Anonymous, it sucks you had to suffer through that abuse as a child, and it takes a lot of guts to ask for help.

One of the most useful things for me to overcome everything from negative thoughts about myself to more deeply ingrained, scar-thoughts like your own has been to challenge these thoughts in written journal entries. (Along the same lines as what many people here are suggesting.) With guidance from my own therapist, I pulled a worksheet from "Feeling Good Therapy" by David Burns (an awesome book), and go through it when I really want to work on these automatic thoughts. The questions are along this line: "What's the evidence that this automatic thought is true? What's the evidence that it isn't true? What's the worst that could happen? What would I say to a friend who thought this? etc" Somehow actually writing the answers down makes this "stick" better.

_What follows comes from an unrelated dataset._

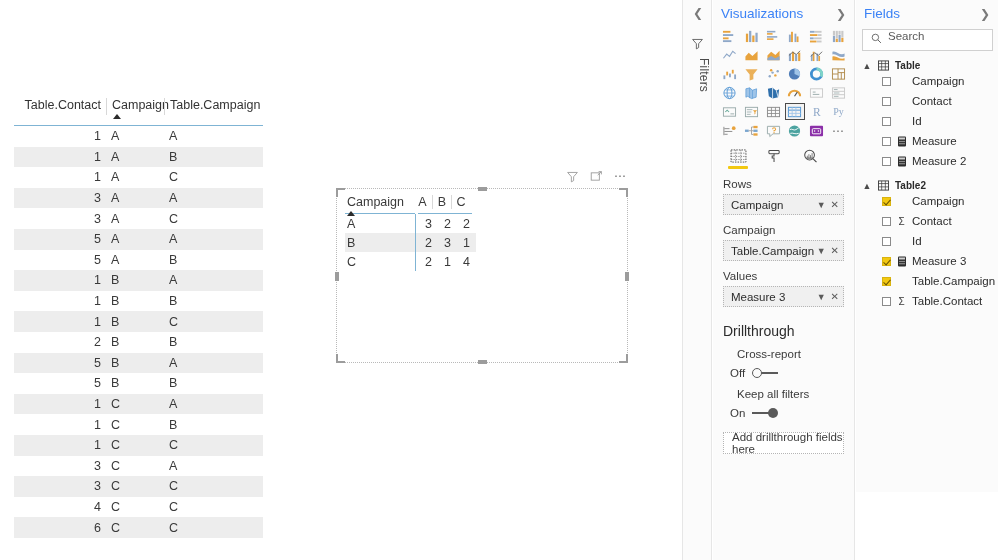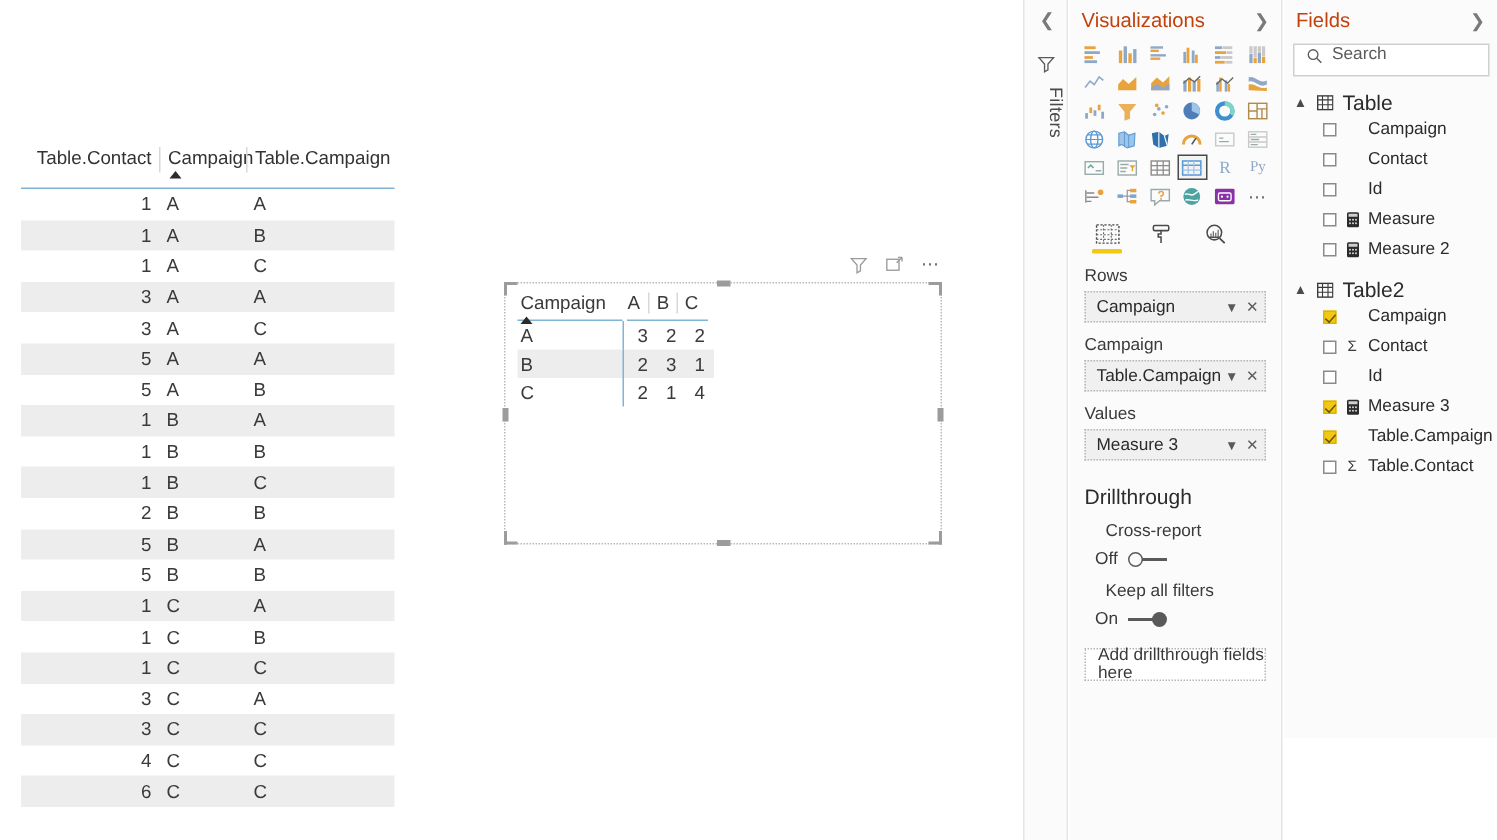"Visualizations" .pane-title { color: #c2410c -> #3b82f6 }
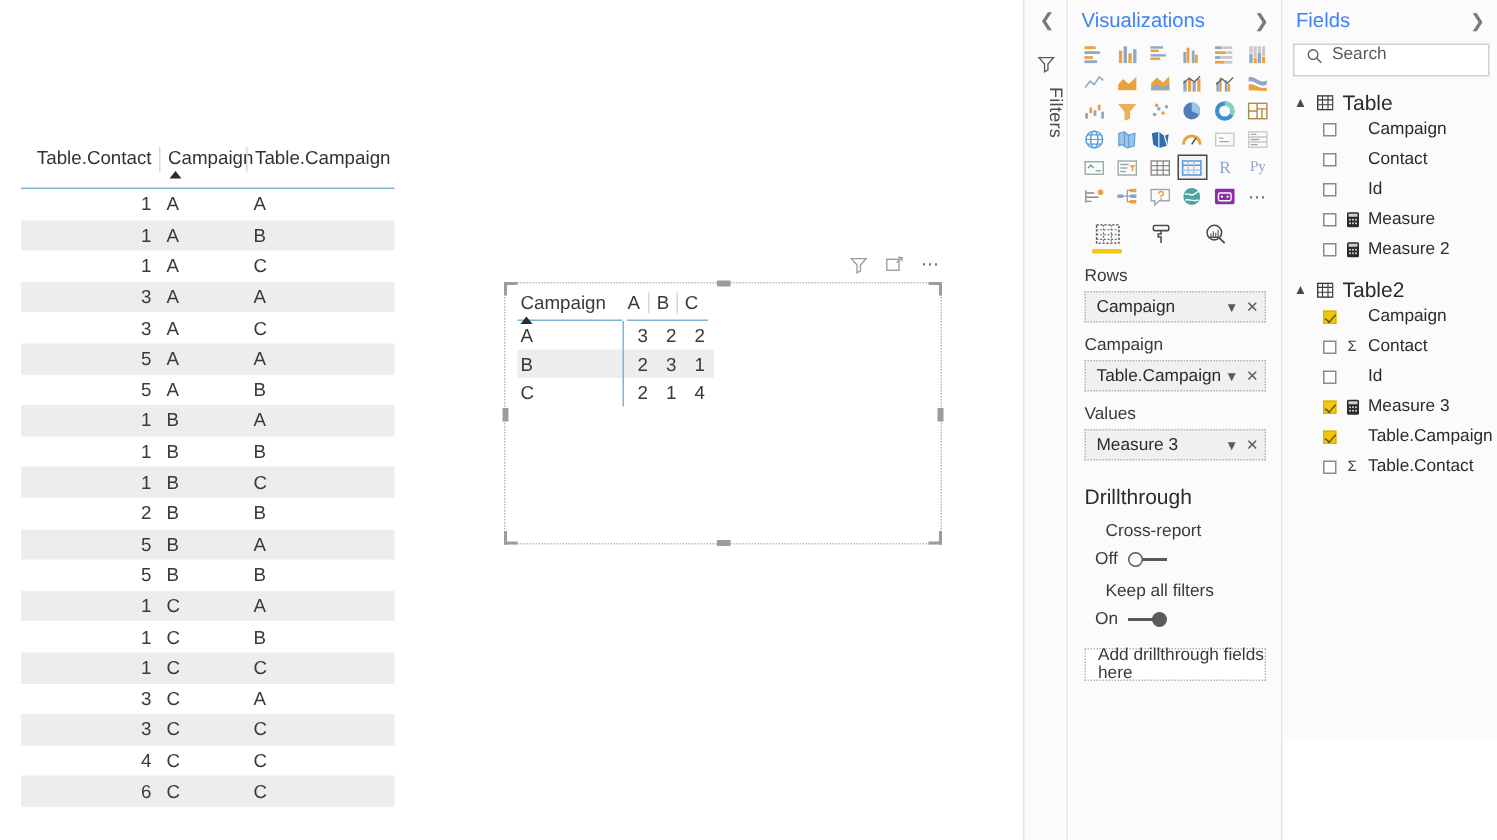"Table" .tbl-name { font-size: 14px -> 10px; font-weight: none -> bold }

It takes more than just one entry to address these thoughts, mostly. And it has slowly helped trained my thinking to not just take those thoughts as truth and to challenge them to make sure I'm going in a positive direction. If you'd like to get a copy of this worksheet, Anon, pm me.

Take care and peace to you.
posted by lucyleaf at 7:12 AM on April 10, 2006


A year or so ago, I found myself in the same situation in therapy. I'd gotten very good at "figuring out" my problems intellectually. But I wasn't getting any emotional relief from them.

After a while, I realized that thinking was one of my defense mechanisms. If I stepped back and thought about a situation, I didn't have to dive in and experience it in all its messy emotional chaos. The more sure I was that I had my feelings figured out, the less I had to — you know — feel them. It was a great defense mechanism, but it was a huge fucking roadblock in therapy, where the whole point is to work out the feelings themselves.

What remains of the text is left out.